Sound Transit to seek car-tab changes with more urgency

Board members will ask lawmakers to let them base assessments on the “true current value” of vehicles.

OLYMPIA — Sound Transit leaders plan to press state lawmakers in 2020 to change the law on how car tabs are calculated.

Acknowledging the frustration of voters expressed through Initiative 976, the board of directors of the regional transit authority agreed last week to ask legislators to ditch a two-decade-old depreciation schedule in favor of one that would base annual assessments on the “true current value” of a vehicle.

“I believe it is absolutely critical that this board take clearer action and direction to work with the Legislature to resolve this,” said Pierce County Executive Bruce Dammeier, who pushed the other locally elected politicians to take a more activist position.

In previous years, board members voiced openness to rejiggering the motor vehicle excise tax formula if it didn’t impede the agency’s ability to carry out voter-approved expansion plans. The resolution passed last week conveys a greater urgency to get something done while still protecting the revenue stream.

Voters statewide passed Initiative 976 to lower car tab costs and erase the motor vehicle excise tax collected by Sound Transit. While it failed within the transit district, it did pass in portions of the district in Snohomish County.

“We know we have to look for solutions. We have to double down on our efforts,” said Everett City Councilman Paul Roberts, one of three Snohomish County members on the Sound Transit board. “We hear the concerns about the valuation system but also know there is real concern to meet the timelines” for expanding light rail.

The leaders of the Senate and House transportation committees, however, aren’t sure anything can be done during the two-month legislative session that starts Jan. 13.

One reason is that they will be focused on the potential effects of Initiative 976, which, if upheld by courts, will reduce annual vehicle registration fees to $30 and carve a roughly $450 million hole in the state transportation budget.

“My first priority is dealing with the impacts to the state of that initiative,” said Rep. Jay Fey, D-Tacoma, who heads the House transportation panel. “I won’t say there isn’t a chance, but there isn’t a lot of time to work something out.”

Lawmakers failed to come up with solutions in each of the past three legislative sessions. Part of it was politics. And part of it was the difficulty of finding a revenue-neutral solution.

In 2018, Sen. Steve Hobbs, D-Lake Stevens, who heads the Senate transporation panel, came up with two possible solutions but couldn’t get either passed.

One idea would have redirected money to Sound Transit from an account established to support educational services for young people who are low-income, homeless or in foster care in King, Pierce and Snohomish counties. It was empty then but it isn’t now.

When the House rejected that idea, Hobbs cobbled together a few ways to keep Sound Transit financially whole, including deferring payment to the state of some fees and and not charging Sound Transit for leasing right-of-way for construction of projects.

“I’m not hopeful.
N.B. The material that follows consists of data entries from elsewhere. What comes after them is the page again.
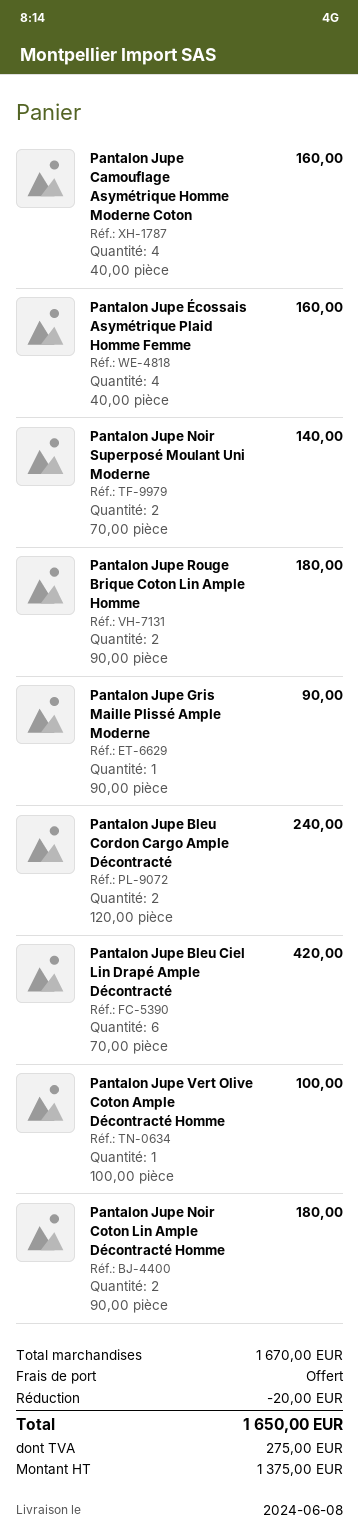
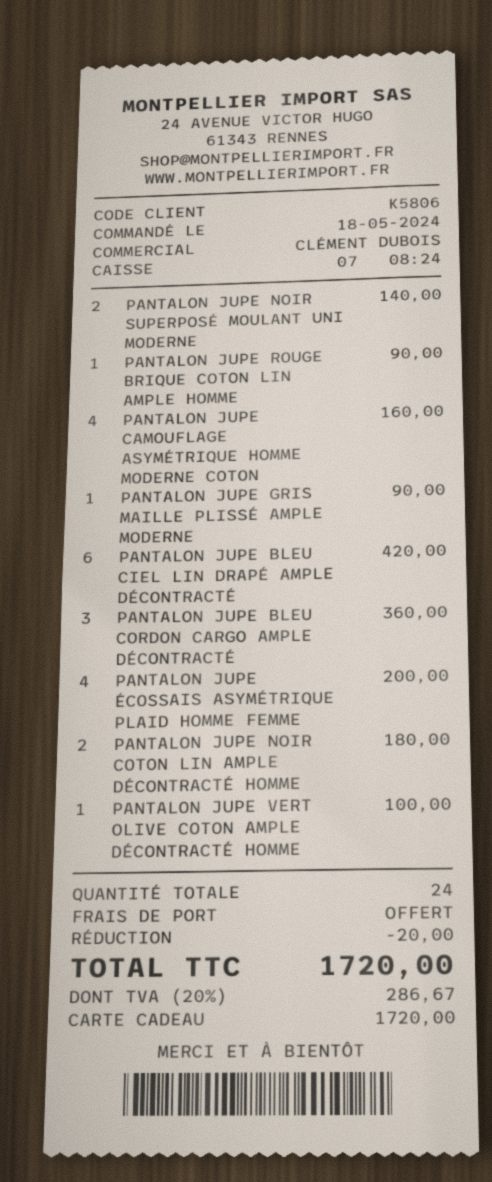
Pantalon Jupe Écossais Asymétrique Plaid Homme Femme: 4 for 160.00 -> 4 for 200.00
Pantalon Jupe Rouge Brique Coton Lin Ample Homme: 2 for 180.00 -> 1 for 90.00
Pantalon Jupe Bleu Cordon Cargo Ample Décontracté: 2 for 240.00 -> 3 for 360.00
tax: 275.00 -> 286.67
total: 1650.00 -> 1720.00

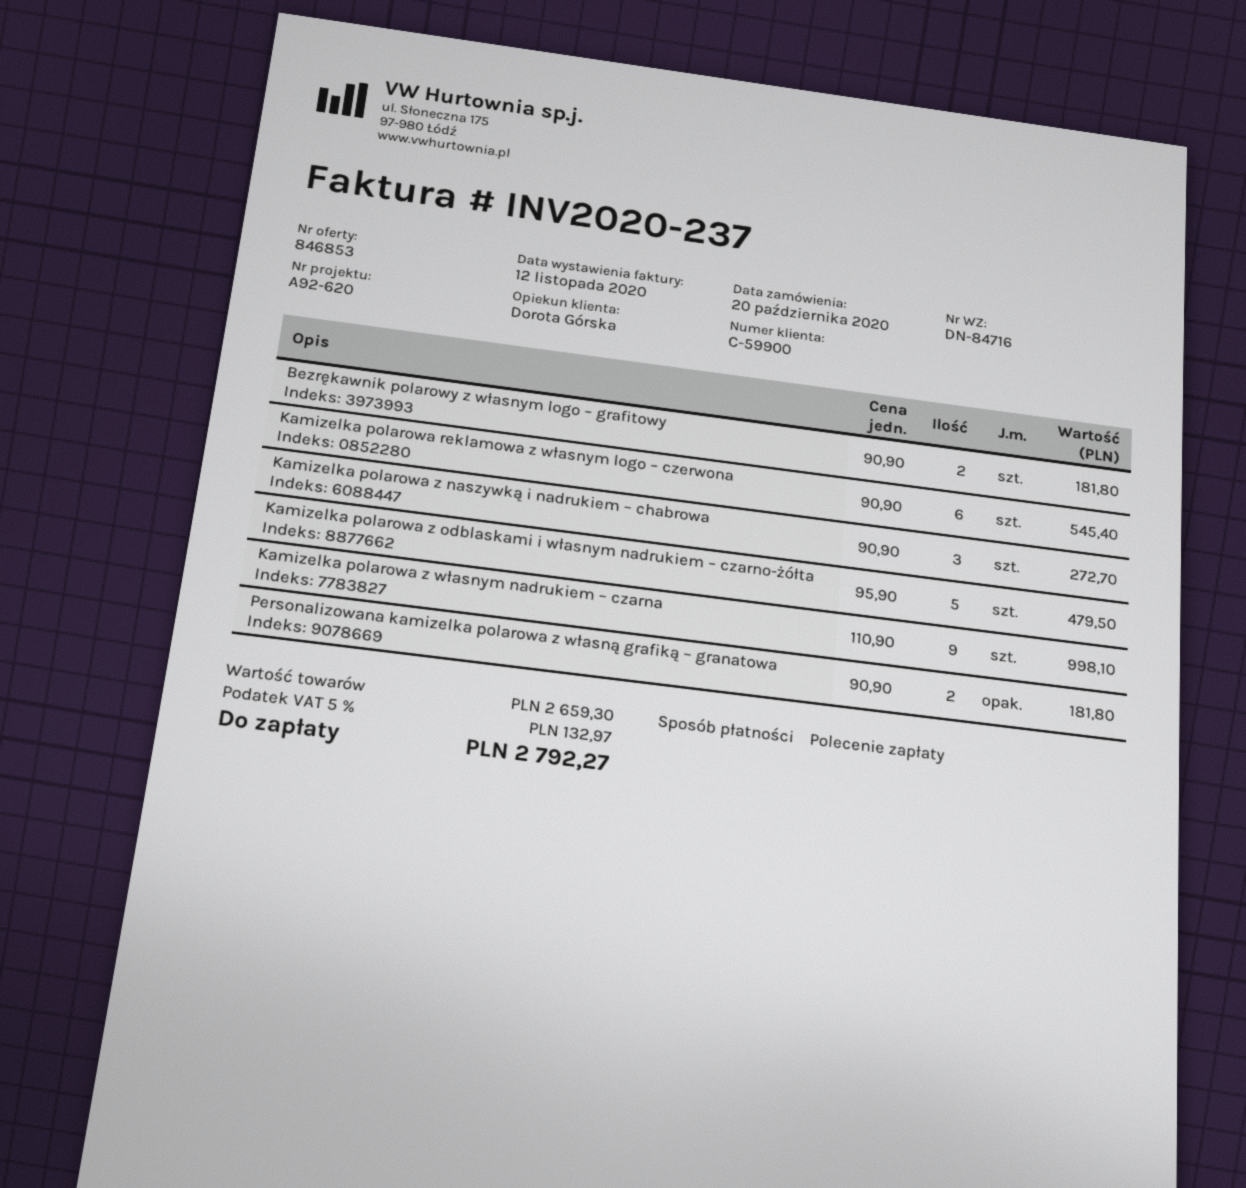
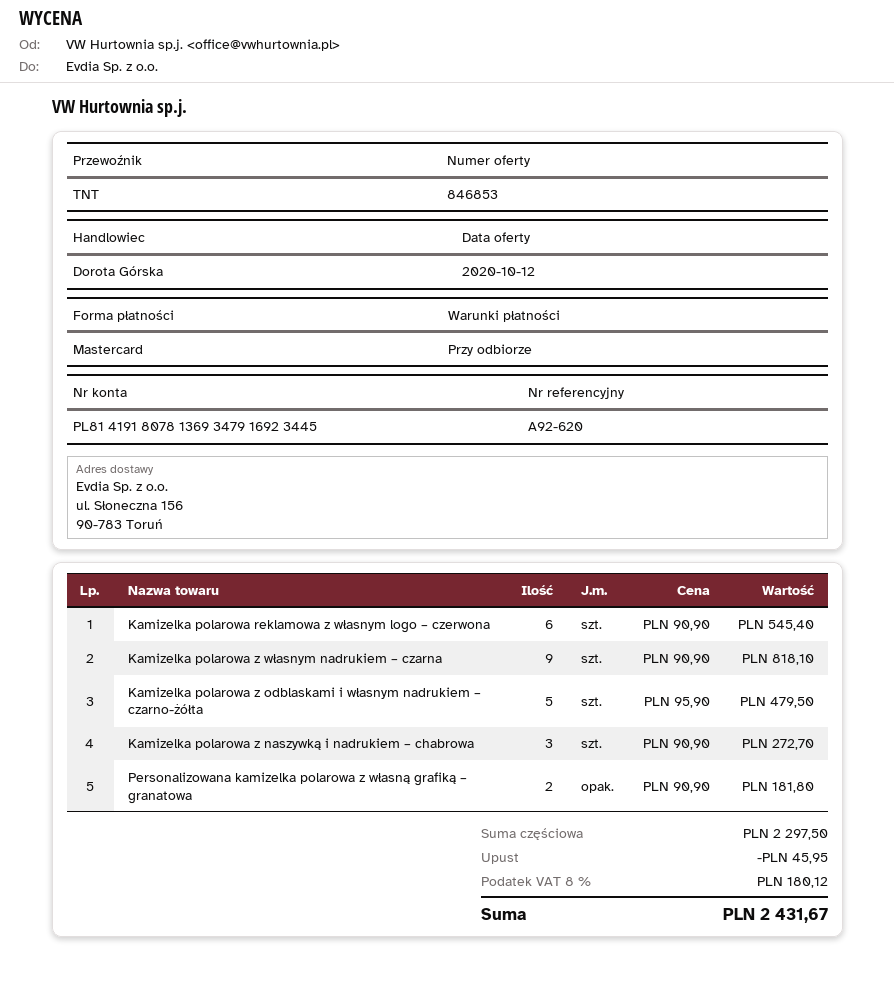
payment method: direct debit -> Mastercard
Bezrękawnik polarowy z własnym logo – grafitowy: 2 x 90.90 = 181.80 -> none
Kamizelka polarowa z własnym nadrukiem – czarna: 9 x 110.90 = 998.10 -> 9 x 90.90 = 818.10
subtotal: 2659.30 -> 2297.50
discount: none -> 45.95
tax: 5% = 132.97 -> 8% = 180.12
total: 2792.27 -> 2431.67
I’ve tried before and hit a brick wall,” Hobbs said Friday. “We can try again but I’ll probably run into a brick wall again.”

Anger with car tab costs stems from the 2016 passage of Sound Transit 3, a 25-year, $54 billion expansion.

It hiked the motor vehicle excise tax collected by Sound Transit from 0.3 percent to 1.1 percent. It also raised the local sales tax and established a new annual property tax within the transit district boundaries.

When the excise tax increase took effect in March 2017, the cost of car tabs surged and caught many vehicle owners unaware.

Frustration has grown as many learned that a contributing factor to the surge is Sound Transit’s use of a depreciation schedule from 1999 in its calculations. It overvalues newer vehicles.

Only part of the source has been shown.